Mouse loves to run, climb, ride her bike, get dirty and play soccer and superheroes with the best of them. Like many girls her age, my daughter also is enamored by princesses. She adores the Disney Princesses; although ask her if she wants to see a Disney Princess movie, and she will be the first to say no. It is more the idea of princesses--and the dress and tiara--I think. There are a number of reasons I am not a fan of the princess fad, but as a mother, I had a choice. Fight it and try to steer her in another direction (which I did attempt) or embrace it--with a twist. 

Fortunately, there are a lot of princess books out there that stray from the more traditional view of the princess young girls have been given over the years. Why can't a princess ride a dragon or climb a boulder? 

Here are some of Mouse's favorite princess books:

Do Princesses Really Kiss Frogs? by Carmela LaVigna Coyle, Illustrated by Mike Gordon
Cooper Square Publishing, 2005
Children's; 32 pgs
Source: Purchased for my daughter

Do Princesses Really Kiss Frogs? is the story of a little girl who goes on a hike with her dad. Along the way, she ponders about what a princess may wear or do or experience along the way. A princess is not so different from you or me. The illustrations are colorful and expressive and the story is simple. While Mouse is fairly adamant that she does not want to kiss a frog, she enjoys the adventure the father and daughter are on in the book. In the back of the book is a guide for a scavenger hunt. Mouse and I like to go back and look for the animals, items, and other things on earlier pages in the book.


Part-Time Princess by Deborah Underood, Illustrated by Cambria Evans
Disney-Hyperion, 2013
Children's; 40 pgs
Source: Purchased for my daughter

This is a fun one about a girl who by day is your average girl and by night is a princess going on adventures. She puts out a fire, enjoys a tea party with a dragon, joins a circus--and that's just for starters. It really is a great book--and I love the ending. This is one of Mouse's and my favorite princess books.


The Princess and the Pony by Kate Beaton
Arthur A. Levine Books, 2015
Children's; 36 pgs
Source: Purchased for my daughter

My husband actually bought this one for my daughter. He has read and enjoyed Kate Beaton's past work, and liked the sound of this one. It's the story of a little warrior princess who no one takes seriously. When she asks for a real warrior's horse for her birthday, she is disappointed when she finds a pony instead. Mouse took an instant liking to this book (she can't resist mention of a birthday), and she finds it just as funny as I do. The illustrations are in true Kate Beaton fashion and fit the tale well.

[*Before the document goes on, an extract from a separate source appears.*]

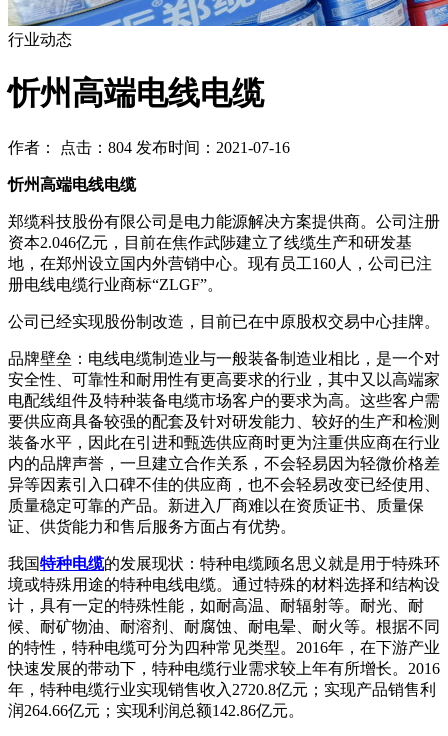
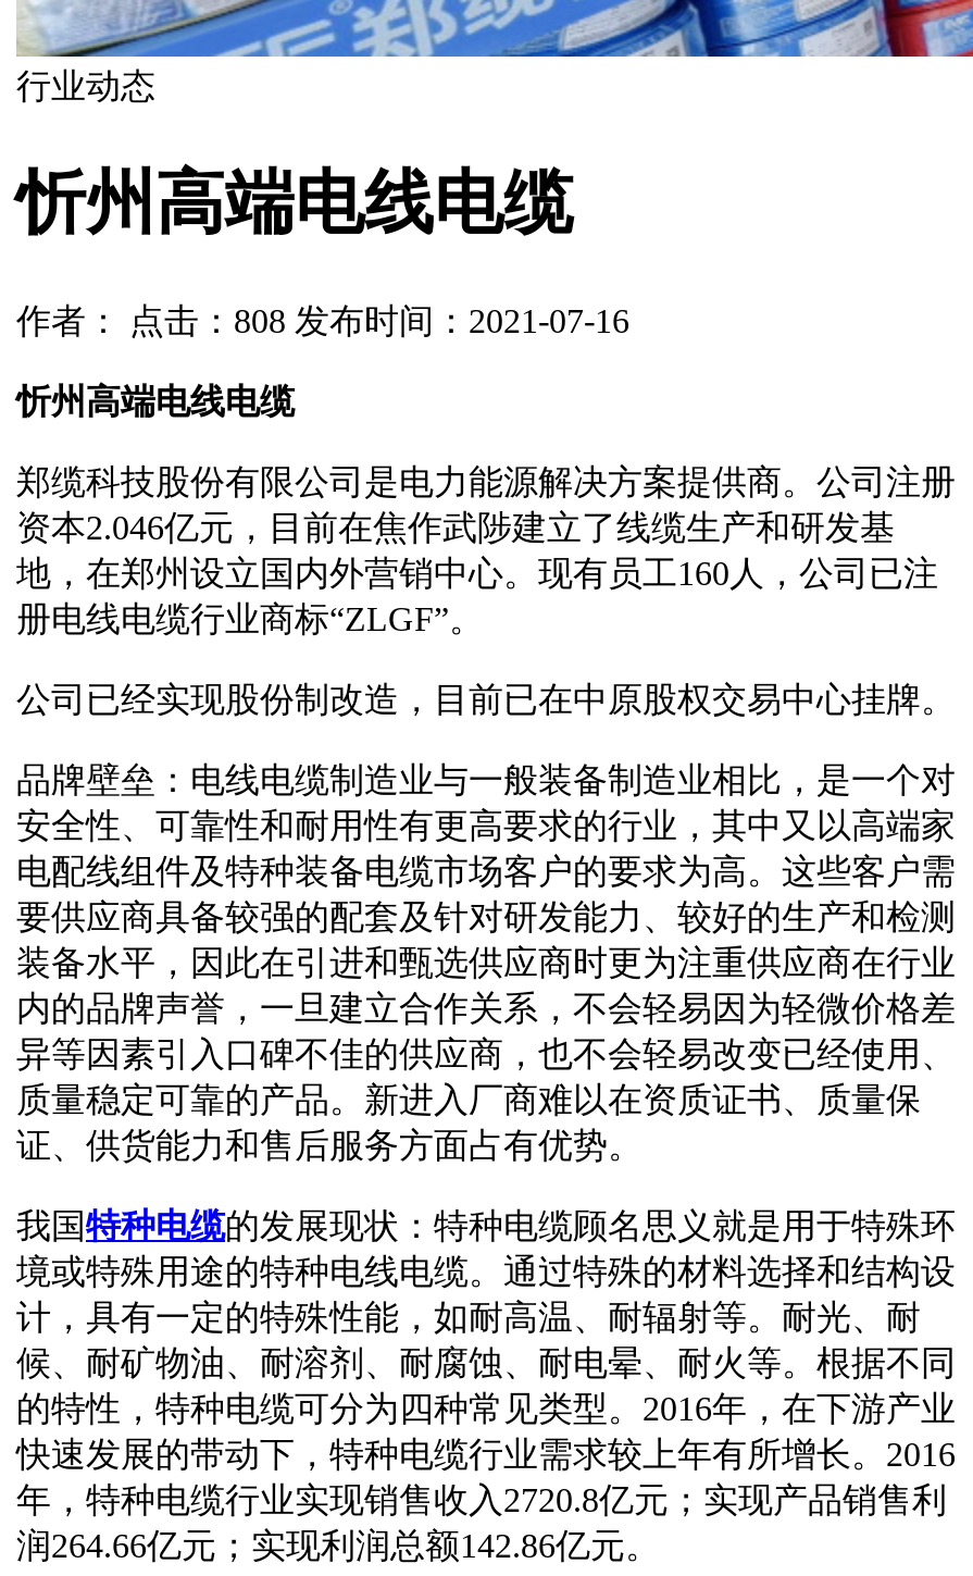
[8,139,290,156] 作者： 点击：804 发布时间：2021-07-16 -> [16,302,629,339] 作者： 点击：808 发布时间：2021-07-16

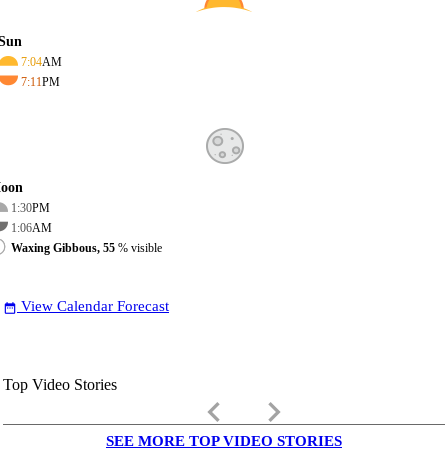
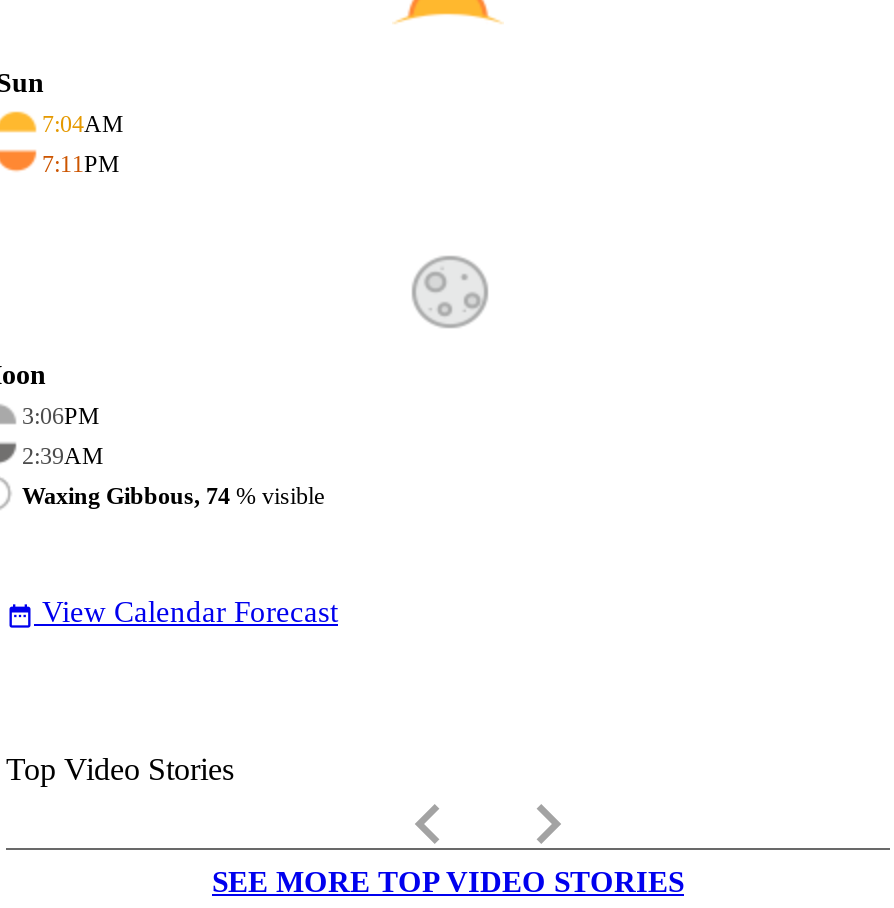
[11,201,50,215] 1:30PM -> [22,402,100,430] 3:06PM
[11,221,52,235] 1:06AM -> [22,442,104,470] 2:39AM
[11,241,162,255] Waxing Gibbous, 55% visible -> [22,482,324,510] Waxing Gibbous, 74% visible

Princess Patty Meets Her Match by Charise Mericle Harper
Disney-Hyperion, 2014
Children's; 48 pgs
Source: Purchased for my daughter

I admit I was not a fan of this one at first. A princess goes in search of a prince. Because every princess needs a prince, right? Argh! I hate the message that sends to young girls. Despite that, there are things I do like about this book. Princess Patty isn't one to settle--or wait for her prince to come to her--nor is she helpless. Along the way, she meets several different princes, some you may recognize, and proves quite helpful to each of them. None are her prince, however. Princess Patty is not about to settle. It is a cute story.

Do you know of any princess-related children's books we might enjoy?


Mouse's Costume Collection . . . And a Cat.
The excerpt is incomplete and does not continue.